▶ **EXERCISE DATA**:
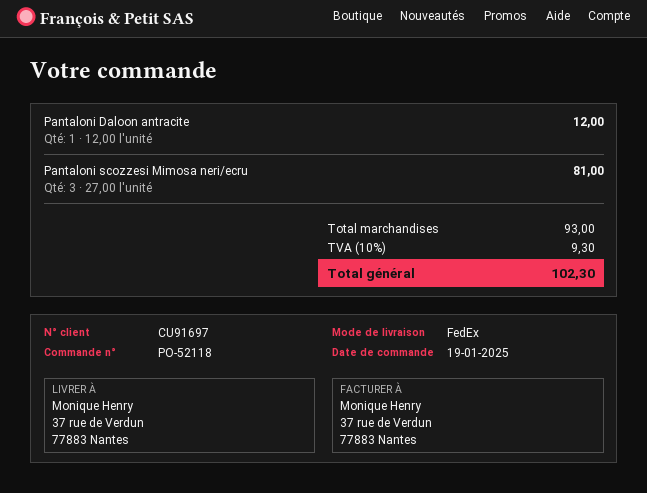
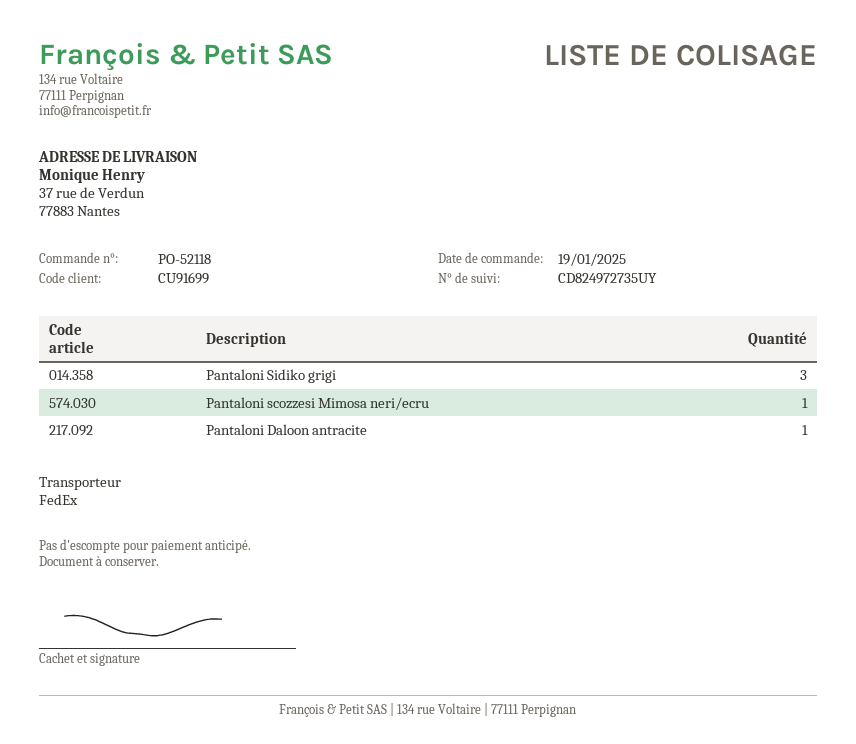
customer number: CU91697 -> CU91699
Pantaloni scozzesi Mimosa neri/ecru: 3 -> 1
Pantaloni Sidiko grigi: none -> 3

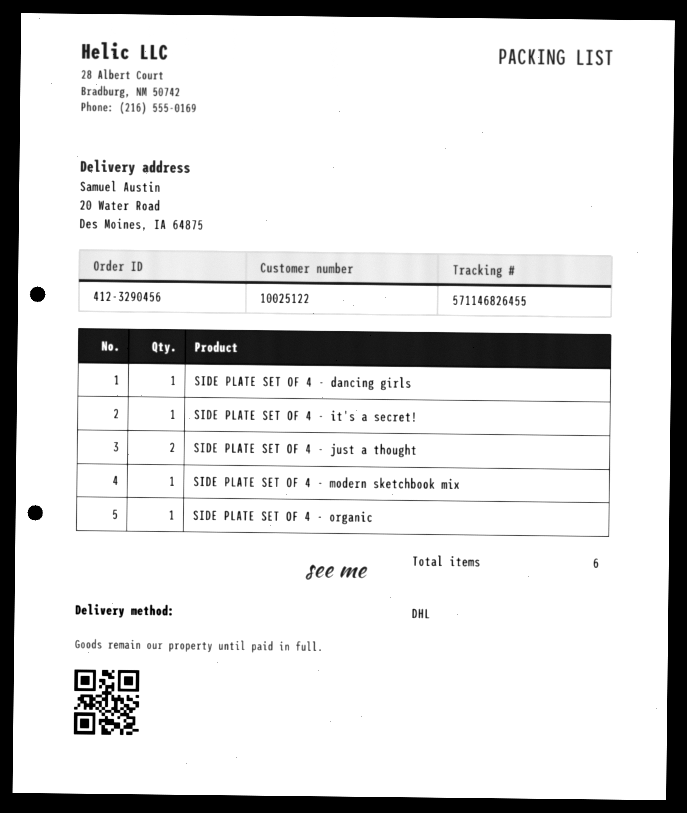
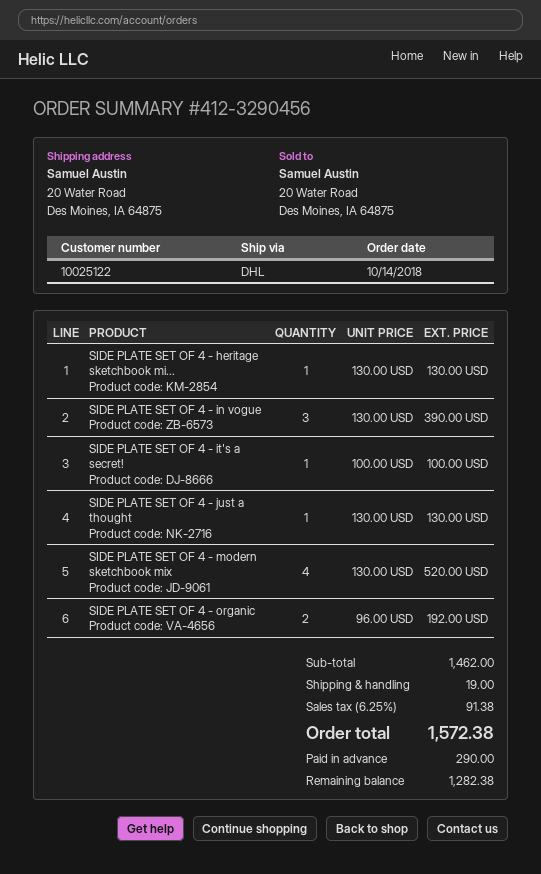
SIDE PLATE SET OF 4 - dancing girls: 1 -> none
SIDE PLATE SET OF 4 - just a thought: 2 -> 1
SIDE PLATE SET OF 4 - modern sketchbook mix: 1 -> 4
SIDE PLATE SET OF 4 - organic: 1 -> 2
SIDE PLATE SET OF 4 - heritage sketchbook mi...: none -> 1
SIDE PLATE SET OF 4 - in vogue: none -> 3

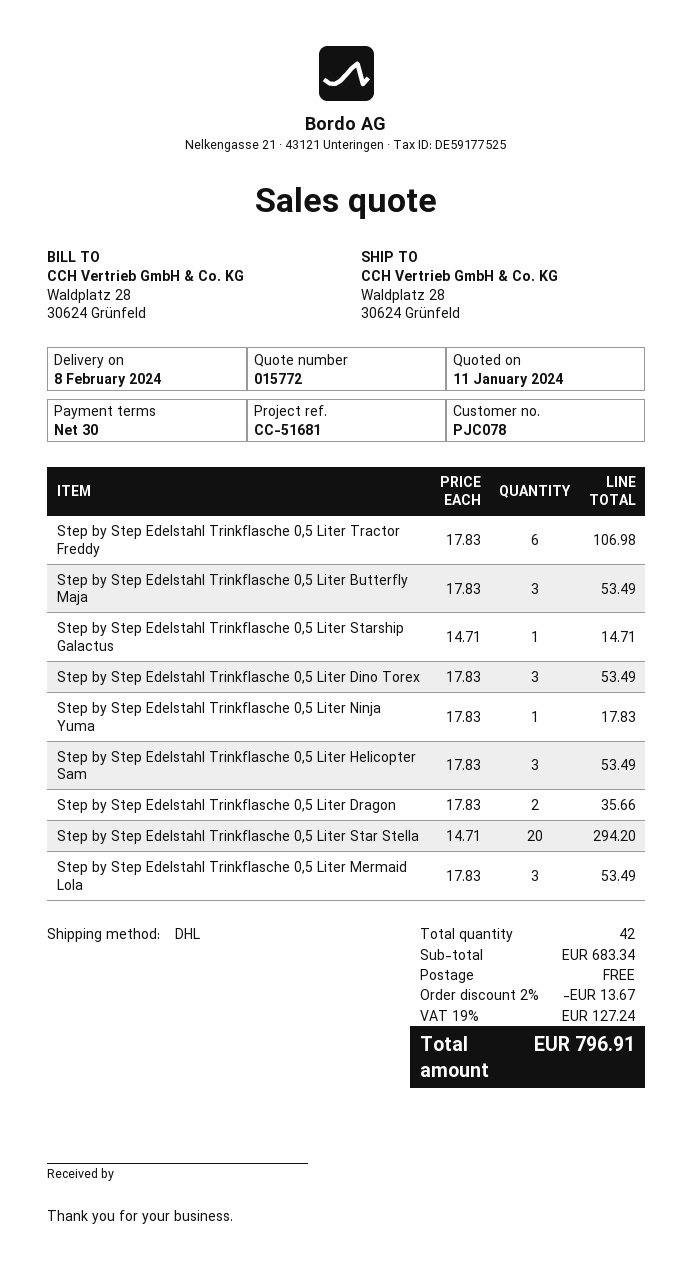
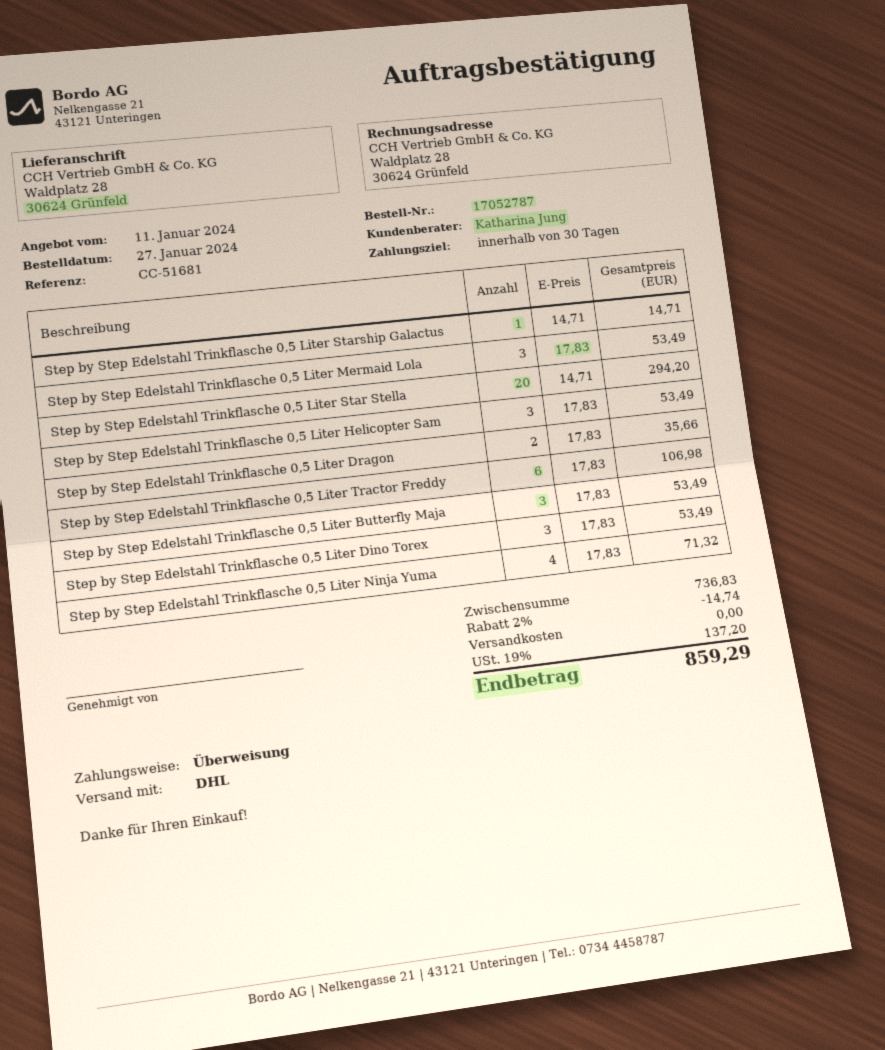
Step by Step Edelstahl Trinkflasche 0,5 Liter Ninja Yuma: 1 x 17.83 = 17.83 -> 4 x 17.83 = 71.32
subtotal: 683.34 -> 736.83
discount: 2% = 13.67 -> 2% = 14.74
tax: 19% = 127.24 -> 19% = 137.20
total: 796.91 -> 859.29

▶ **YOUR ASSIGNMENT**:
Out of the material above, select every line that holds the string "sketchbook".

▶ **ANSWER TO THIS EXERCISE**:
SIDE PLATE SET OF 4 - modern sketchbook mix: 1 -> 4
SIDE PLATE SET OF 4 - heritage sketchbook mi...: none -> 1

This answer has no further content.